INSTRUCTIONS TO FOLLOW:
In your copy, include no images, and write out every entry below exactly as it stands.

DATASET EXCERPTS:
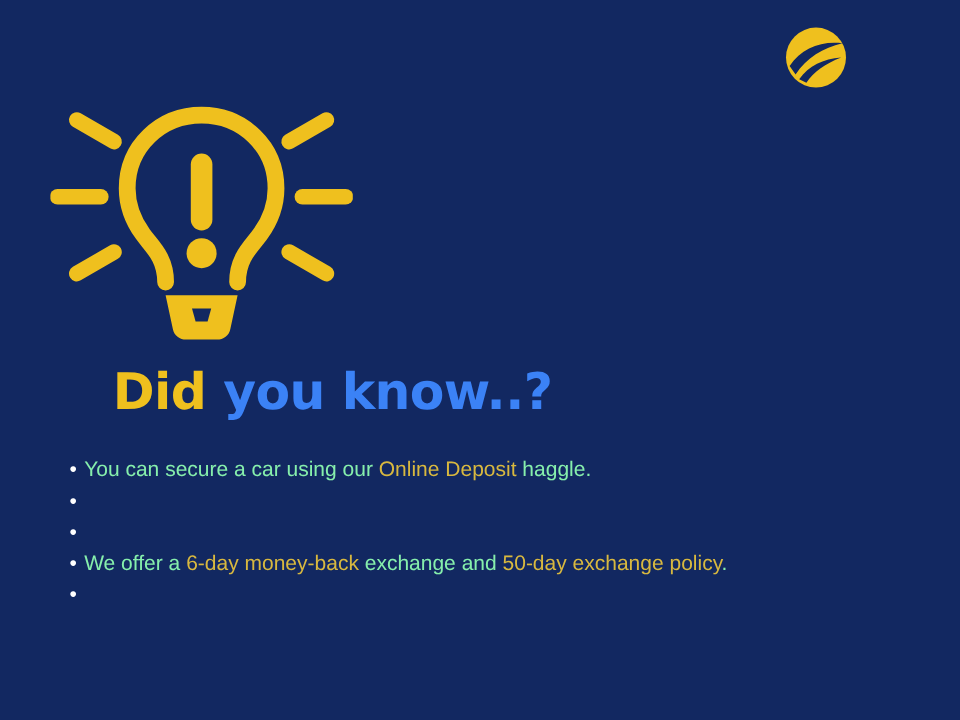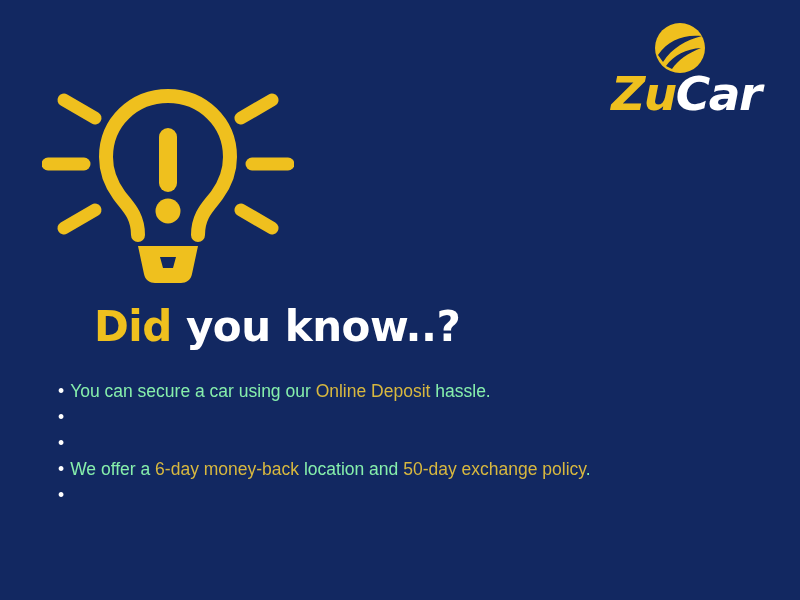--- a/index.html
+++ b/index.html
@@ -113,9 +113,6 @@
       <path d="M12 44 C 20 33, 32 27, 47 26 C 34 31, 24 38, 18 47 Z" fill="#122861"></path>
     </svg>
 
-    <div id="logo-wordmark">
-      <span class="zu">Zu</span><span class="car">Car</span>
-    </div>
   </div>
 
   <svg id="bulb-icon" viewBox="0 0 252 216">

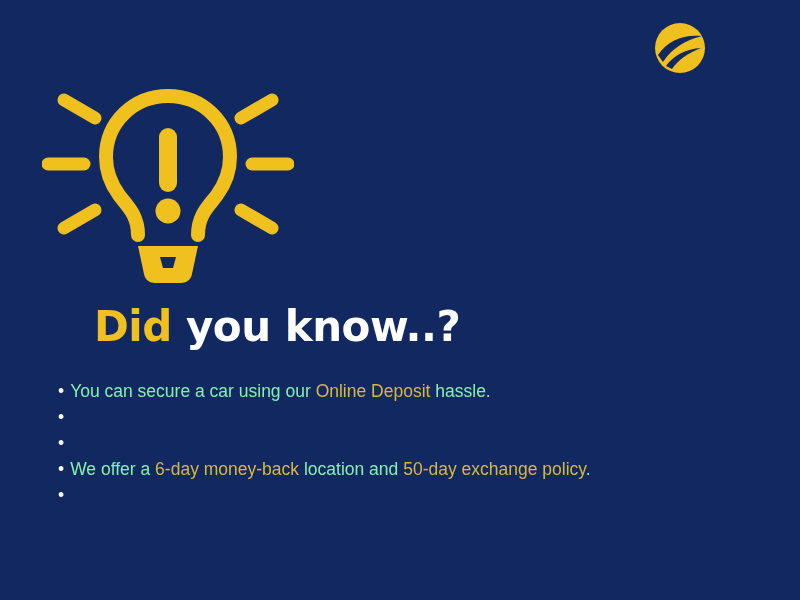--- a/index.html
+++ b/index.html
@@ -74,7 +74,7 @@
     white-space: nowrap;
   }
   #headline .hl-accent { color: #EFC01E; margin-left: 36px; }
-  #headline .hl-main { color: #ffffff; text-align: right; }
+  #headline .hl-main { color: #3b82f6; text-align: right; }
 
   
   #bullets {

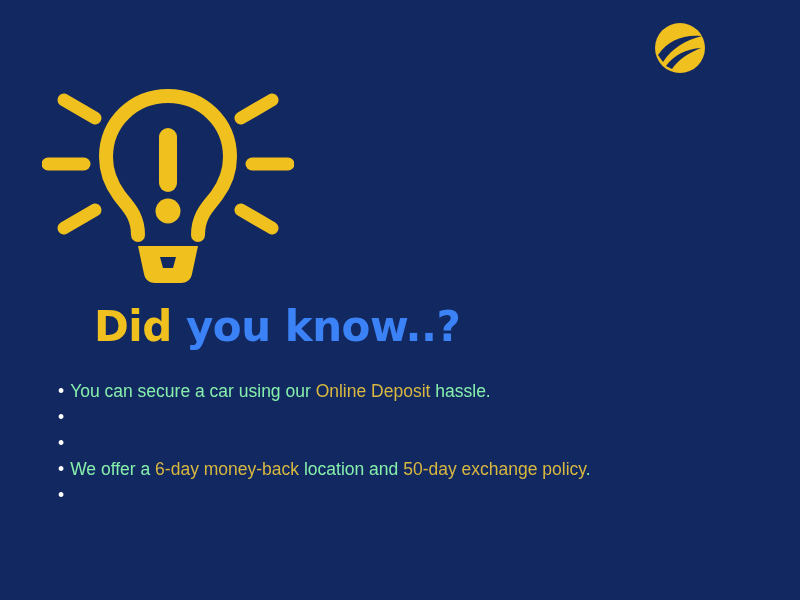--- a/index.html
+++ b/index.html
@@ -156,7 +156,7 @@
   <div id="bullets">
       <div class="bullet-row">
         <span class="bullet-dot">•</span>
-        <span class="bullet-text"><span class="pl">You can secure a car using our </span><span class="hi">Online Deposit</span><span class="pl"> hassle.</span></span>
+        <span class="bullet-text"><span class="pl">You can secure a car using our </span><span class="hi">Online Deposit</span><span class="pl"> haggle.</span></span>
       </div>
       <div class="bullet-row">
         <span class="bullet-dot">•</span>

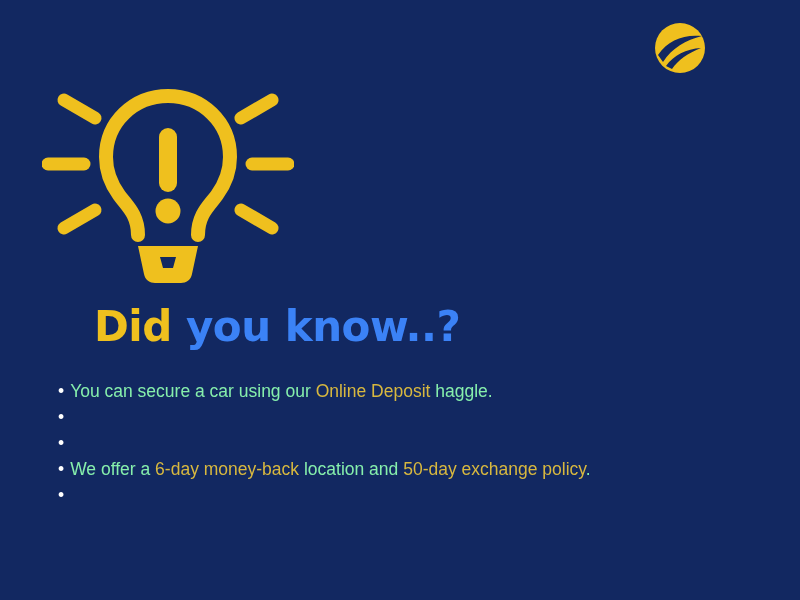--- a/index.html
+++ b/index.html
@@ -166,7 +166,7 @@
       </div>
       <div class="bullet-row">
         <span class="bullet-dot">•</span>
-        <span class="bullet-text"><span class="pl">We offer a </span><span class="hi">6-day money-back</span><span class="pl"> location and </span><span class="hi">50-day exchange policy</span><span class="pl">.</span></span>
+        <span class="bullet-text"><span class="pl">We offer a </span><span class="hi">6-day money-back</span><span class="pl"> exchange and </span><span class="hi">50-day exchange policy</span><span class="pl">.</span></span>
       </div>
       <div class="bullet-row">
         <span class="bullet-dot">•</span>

REPLY TO THE TASK:
--- a/index.html
+++ b/index.html
@@ -113,9 +113,6 @@
       <path d="M12 44 C 20 33, 32 27, 47 26 C 34 31, 24 38, 18 47 Z" fill="#122861"></path>
     </svg>
 
-    <div id="logo-wordmark">
-      <span class="zu">Zu</span><span class="car">Car</span>
-    </div>
   </div>
 
   <svg id="bulb-icon" viewBox="0 0 252 216">

--- a/index.html
+++ b/index.html
@@ -74,7 +74,7 @@
     white-space: nowrap;
   }
   #headline .hl-accent { color: #EFC01E; margin-left: 36px; }
-  #headline .hl-main { color: #ffffff; text-align: right; }
+  #headline .hl-main { color: #3b82f6; text-align: right; }
 
   
   #bullets {

--- a/index.html
+++ b/index.html
@@ -156,7 +156,7 @@
   <div id="bullets">
       <div class="bullet-row">
         <span class="bullet-dot">•</span>
-        <span class="bullet-text"><span class="pl">You can secure a car using our </span><span class="hi">Online Deposit</span><span class="pl"> hassle.</span></span>
+        <span class="bullet-text"><span class="pl">You can secure a car using our </span><span class="hi">Online Deposit</span><span class="pl"> haggle.</span></span>
       </div>
       <div class="bullet-row">
         <span class="bullet-dot">•</span>

--- a/index.html
+++ b/index.html
@@ -166,7 +166,7 @@
       </div>
       <div class="bullet-row">
         <span class="bullet-dot">•</span>
-        <span class="bullet-text"><span class="pl">We offer a </span><span class="hi">6-day money-back</span><span class="pl"> location and </span><span class="hi">50-day exchange policy</span><span class="pl">.</span></span>
+        <span class="bullet-text"><span class="pl">We offer a </span><span class="hi">6-day money-back</span><span class="pl"> exchange and </span><span class="hi">50-day exchange policy</span><span class="pl">.</span></span>
       </div>
       <div class="bullet-row">
         <span class="bullet-dot">•</span>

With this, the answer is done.